--- START ---

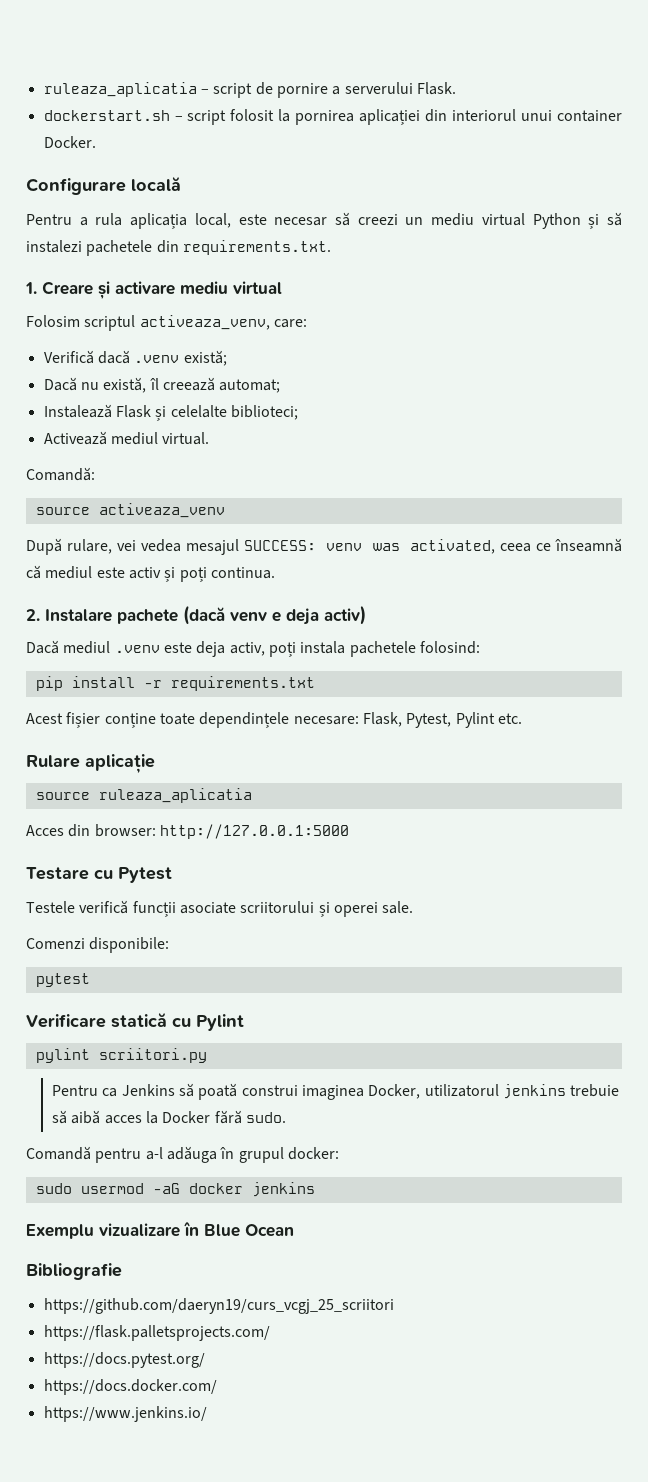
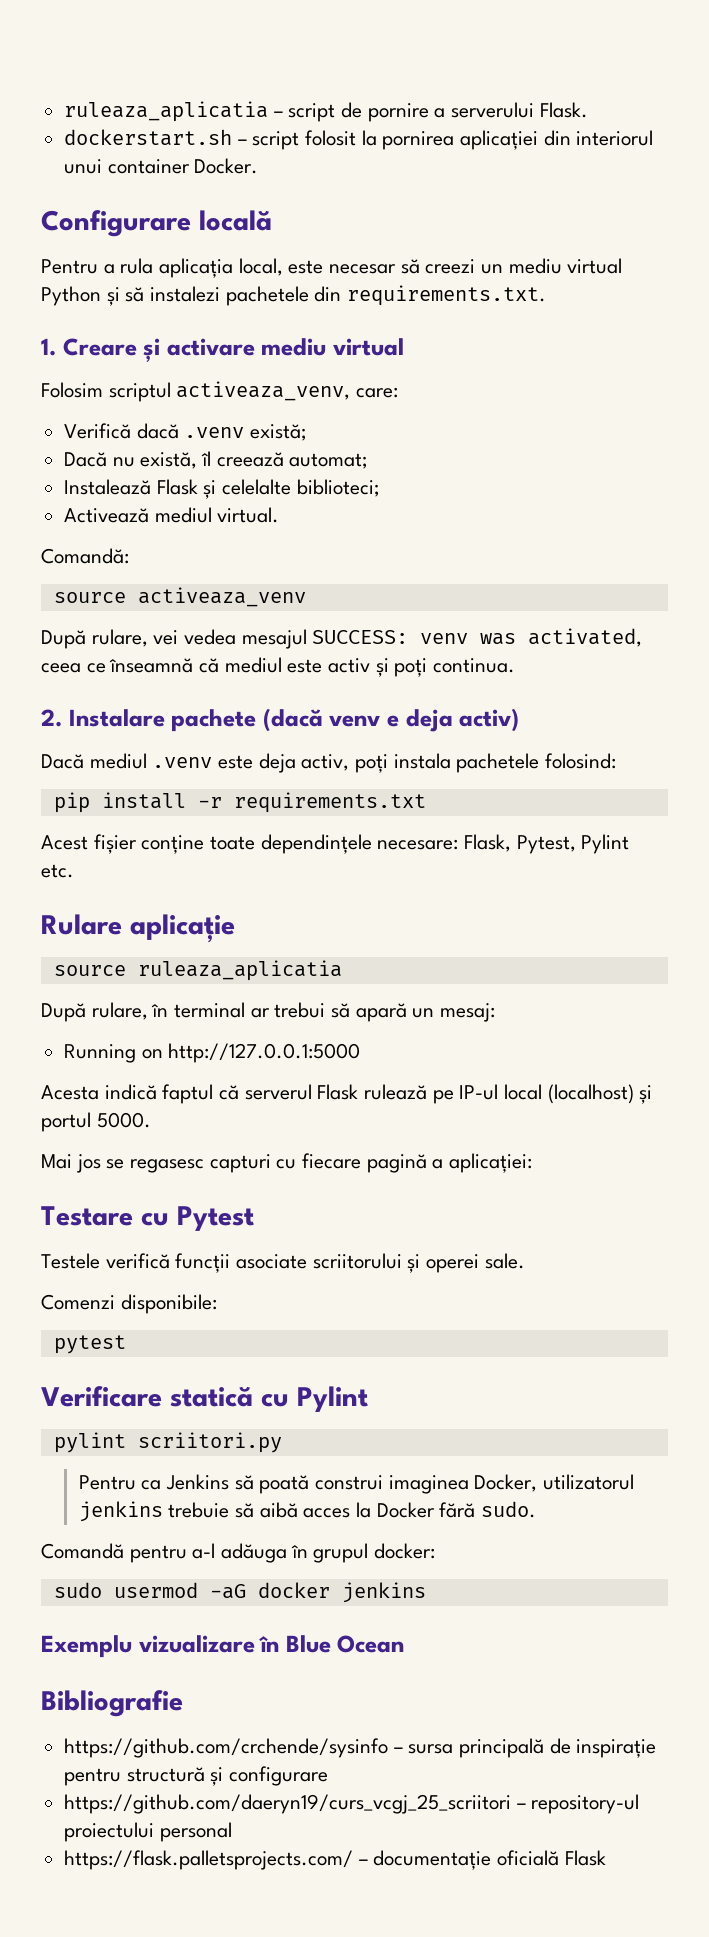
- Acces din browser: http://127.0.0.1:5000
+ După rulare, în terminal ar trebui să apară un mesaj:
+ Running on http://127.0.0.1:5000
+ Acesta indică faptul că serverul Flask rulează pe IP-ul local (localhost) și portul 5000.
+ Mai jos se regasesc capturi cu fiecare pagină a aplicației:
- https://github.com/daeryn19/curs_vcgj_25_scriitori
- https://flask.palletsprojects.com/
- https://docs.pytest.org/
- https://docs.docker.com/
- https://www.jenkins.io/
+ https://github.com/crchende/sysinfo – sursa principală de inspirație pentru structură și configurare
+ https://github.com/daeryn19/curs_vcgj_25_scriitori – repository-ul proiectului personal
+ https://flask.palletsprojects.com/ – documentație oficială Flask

--- END ---

Would you please reproduce every line from the one containing "jos se regasesc" through the final line of the listing, and only those lines?

+ Mai jos se regasesc capturi cu fiecare pagină a aplicației:
- https://github.com/daeryn19/curs_vcgj_25_scriitori
- https://flask.palletsprojects.com/
- https://docs.pytest.org/
- https://docs.docker.com/
- https://www.jenkins.io/
+ https://github.com/crchende/sysinfo – sursa principală de inspirație pentru structură și configurare
+ https://github.com/daeryn19/curs_vcgj_25_scriitori – repository-ul proiectului personal
+ https://flask.palletsprojects.com/ – documentație oficială Flask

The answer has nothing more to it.